Oya, tau enggak kenapa ada pepatah “api dalam sekam”? Sekam itu TIDAK memadamkan api. Nyalanya mungkin memang tampak padam dari luar, namun sekam yg menutup api itu membuat suhu di sekitarnya tetap panas. Sedikit saja ada angin bertiup, bara api akan mudah membesar lagi. Itu filosofinya api dalam sekam. Kalo gak percaya, silakan beli sekam sekarung, lalu bakar sepotong kayu, ketika kayu jadi arang dan baranya hampir padam, tutup/timbun dg sekam. Asal gak hujan aja, nanti kalo tiba2 ada angin atau kejatuhan puntung rokok saja, akan membsar lagi, hehehehe….
.
Ira Oemar | 17 March 2013 | 09:52:39
Kalo soal tulisan PKS mah, saya sendiri sejak kasus suap kuota daging sapi impor sdh 2x nulis, anda juga ikut komentar di salah satu tulisan, tahu sendiri bagaimana saya juga dibantai habis2an.
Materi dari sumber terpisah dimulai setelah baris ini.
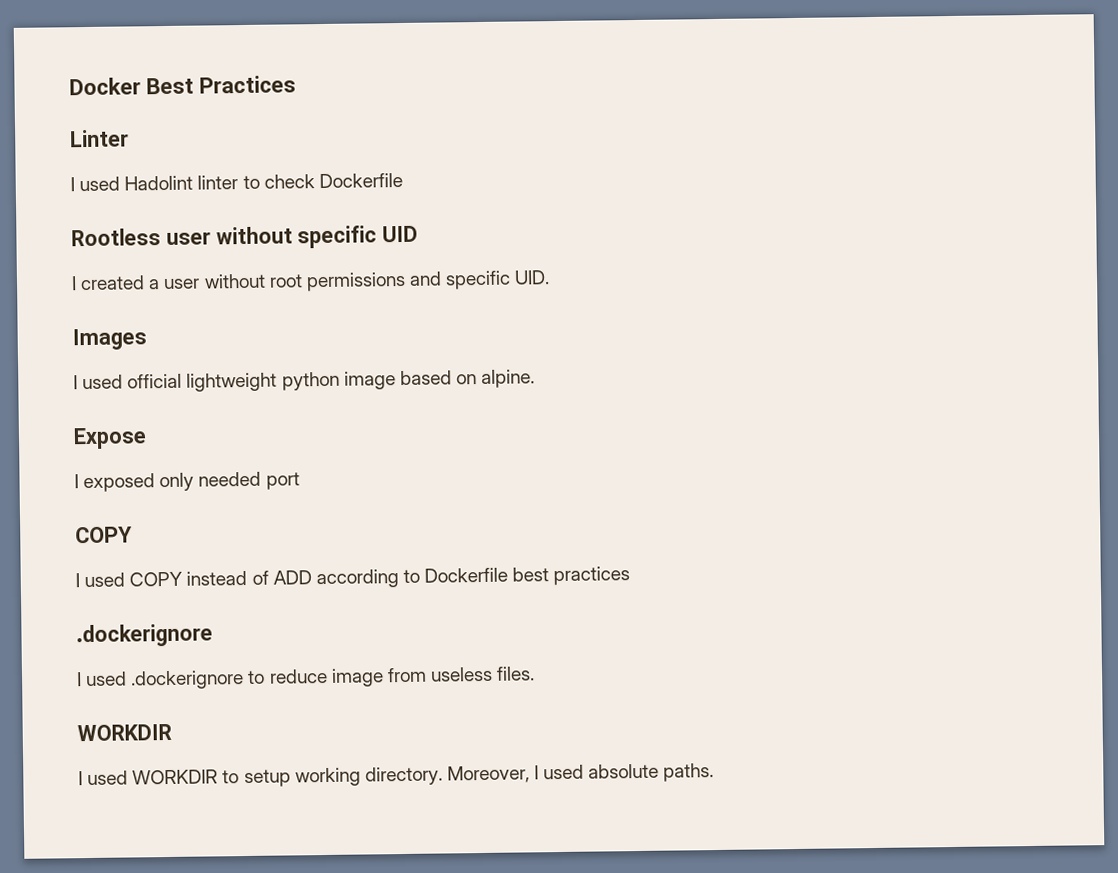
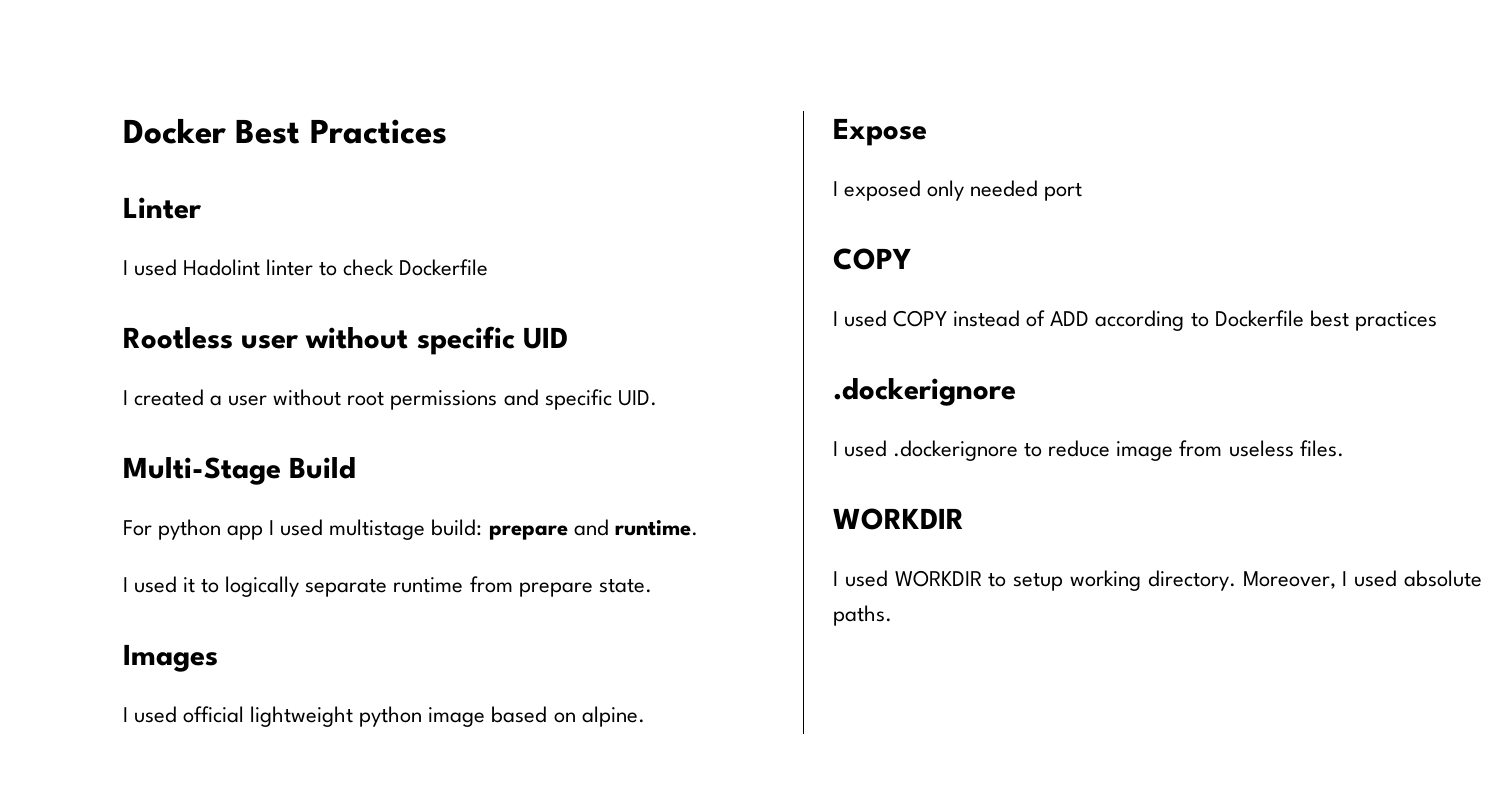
+ Multi-Stage Build
+ For python app I used multistage build: prepare and runtime.
+ I used it to logically separate runtime from prepare state.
Salah satunya oleh akun kloningan yg diduga milik SM di atas (menurut inbox teman2 Kompasianer lain) yg mengeluarkan kata2 kasar dan menjurus pada pelecehan fisik.
Saya sih justru ketawa geli. Kenapa?! Lha wong si pencaci sejak awal sama sekali tak punya argumen utk membantah tulisan saya, tapi dia mencari cacat dari foto profil saya lah, penampilan saya lah (yg nota bene akun itu gak tau persis saya, belum pernah ketemuan), hahahahaa…
Ya biasa aja lah itu! Gak usah cengeng.
Apakah seorang Agus Sutondo bak seorang pahlawan hanya karena dia nulis ttg PKS lalu dibantai?
Saya juga nulis ttg PKS, dibantai juga, tapi gak ada tuh yg sampe bikin tulisan pembelaan utk saya. Dan memang TIDAK PERLU, kekanak2an,emnggelikan.
Saya pernah nyaris menghadapi tuntutan dari fans berat Megawati ketika saya baru 5 minggu menulis di Kompasiana, teman masih sedikit, tapi ya gak perlu tuh ada tulisan pembelaan demi “menyelamatkan” saya.
Saya “dikejar” sampe ke inbox oleh fanatis PKS, bukan hanya sekali, sampe 2x kali malah (maksudnya pernah di tahun 2012 dan di tahun 2013) dimana tiap kali ngejar sampe beberapa inbox.
Ya gak pernha tuh saya jembrengin di Kompasiana.
Itu resiko menulis di kanal politik.
Dicaci maki pendukun Foke juga pernah.
Saya diam saja karena merasa gak perlu di jawab, karena sejujurnya juga caci maki itu lucu banget, sama persis dg karakter pembela PKS : gak membantah tulisan dg argumen, tapi mencaci penulisnya.
Tapi ya biasa aja lah, gak usah kemudian merasa DIDZHOLIMI oleh pendukung Foke, pendukung Mega, pendukung PKS, blablabla. Dan juga gak perlu merasa jadi pahlawan.
Hadapi sendiri, itu resiko menulis di media publik.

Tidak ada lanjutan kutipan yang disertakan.